The government's approval comes with over 190 conditions intended to lessen the environmental impacts of the project. One key condition is a maximum cap on the annual direct project GHG emissions. Direct emissions from the project will be capped at a maximum of 4,300,000 tons of CO2e per year. This is 900,000 tons less than what had initially been proposed by the proponent. The government did not impose specific limits on upstream emissions (i.e. emissions from the extraction of the shale gas destined for liquefaction). Instead, the government states that these emissions will be "reduced by the government's commitment to regulate methane emissions from the oil and gas sector, and by BC's plan for electrification of upstream extraction of natural gas."

Environmental groups have expressed concerns with the GHG emissions from the project and from the ultimate use of the exported liquefied natural gas. Premier Clark, however, argues that BC natural gas will help with the transition to a low-carbon global economy by displacing the use of coal and diesel in electricity generation in Asia.

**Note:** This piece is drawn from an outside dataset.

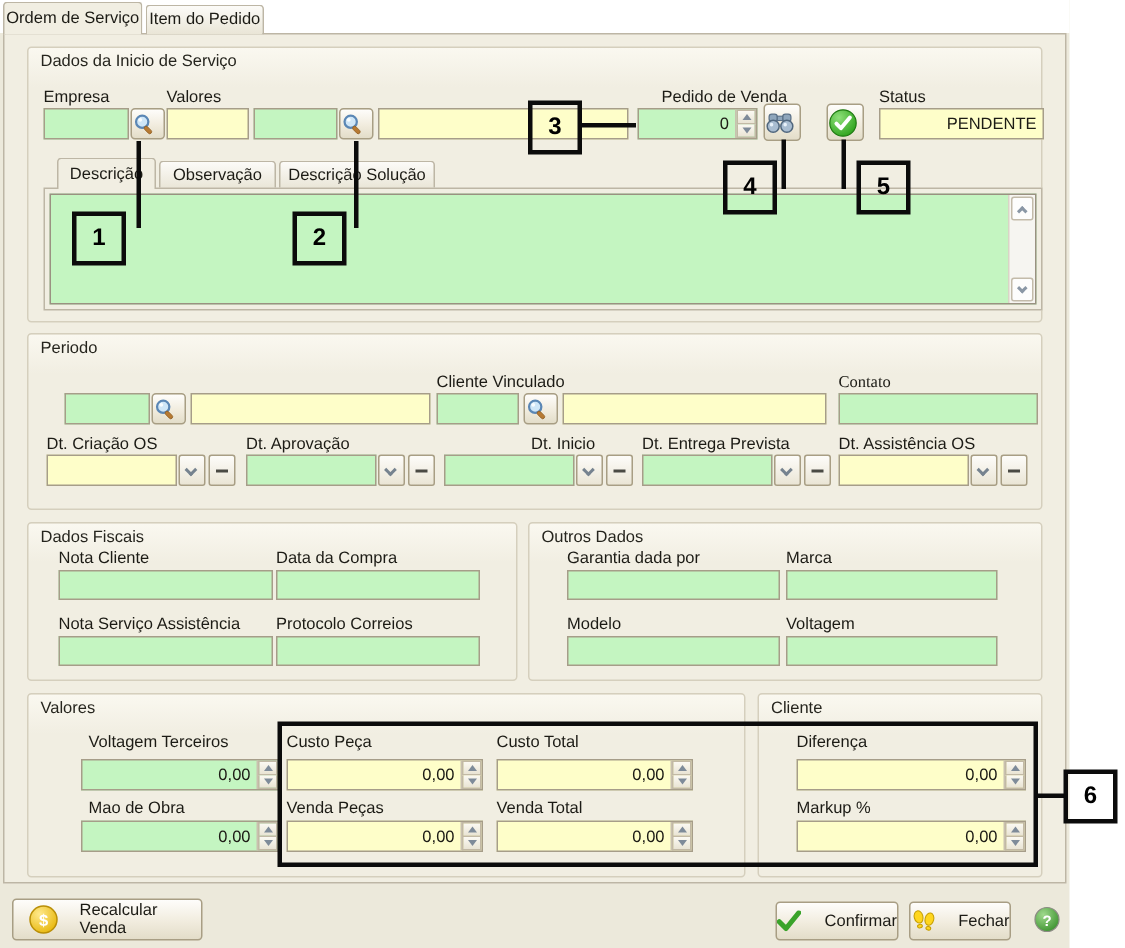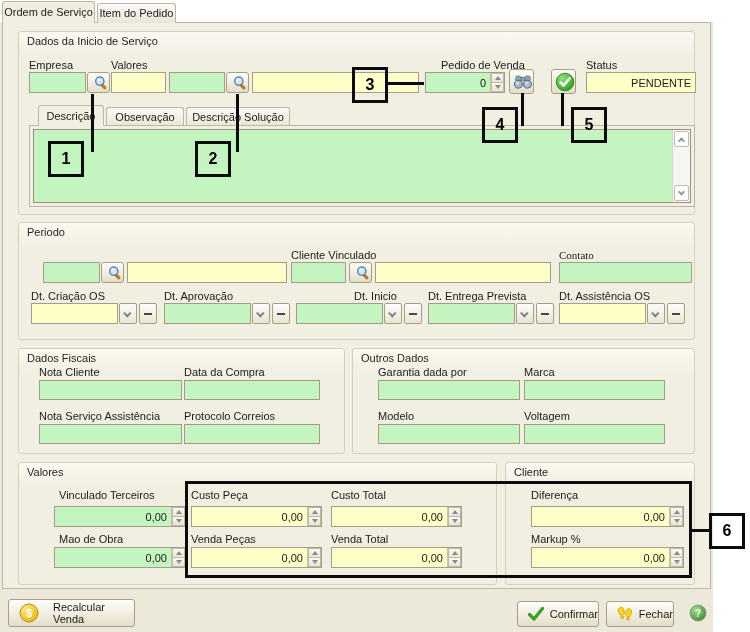"Vinculado Terceiros" div.lbl { text: Vinculado -> Voltagem }
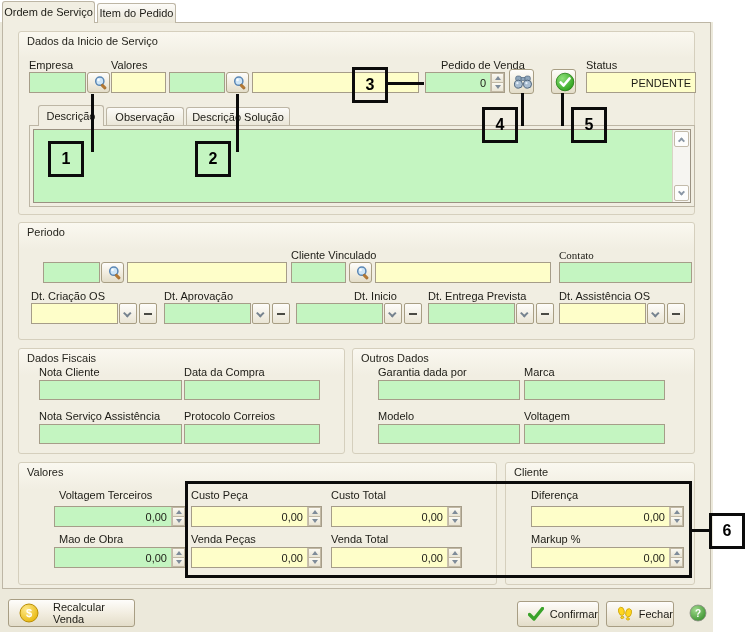"Confirmar" .btn { justify-content: flex-end -> space-between }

Support for the project among First Nations in the region is mixed. Pacific NorthWest LNG has consulted with five Tsimshian First Nations who each have traditional claims to the area where the facility is to be built. Term sheets intended to lead to impact benefit agreements have been concluded with four of the nations - Metlakatla, Kitselas, Gitxaala and Kitsumkalum have signed term sheets while Lax Kw'alaams continues discussions. The project may still face legal challenges from First Nations groups who are concerned about impacts to salmon habitat and traditional fisheries both from the facility and along the pipeline route that would deliver the natural gas for processing.

Upon receipt of the approval, Pacific NorthWest LNG's primary shareholder, Malaysia's state-owned Petronas, stated that the company will review the project in light of the conditions. A final investment decision has not yet been announced. It is expected that construction would take five years before the facility would see its first exports.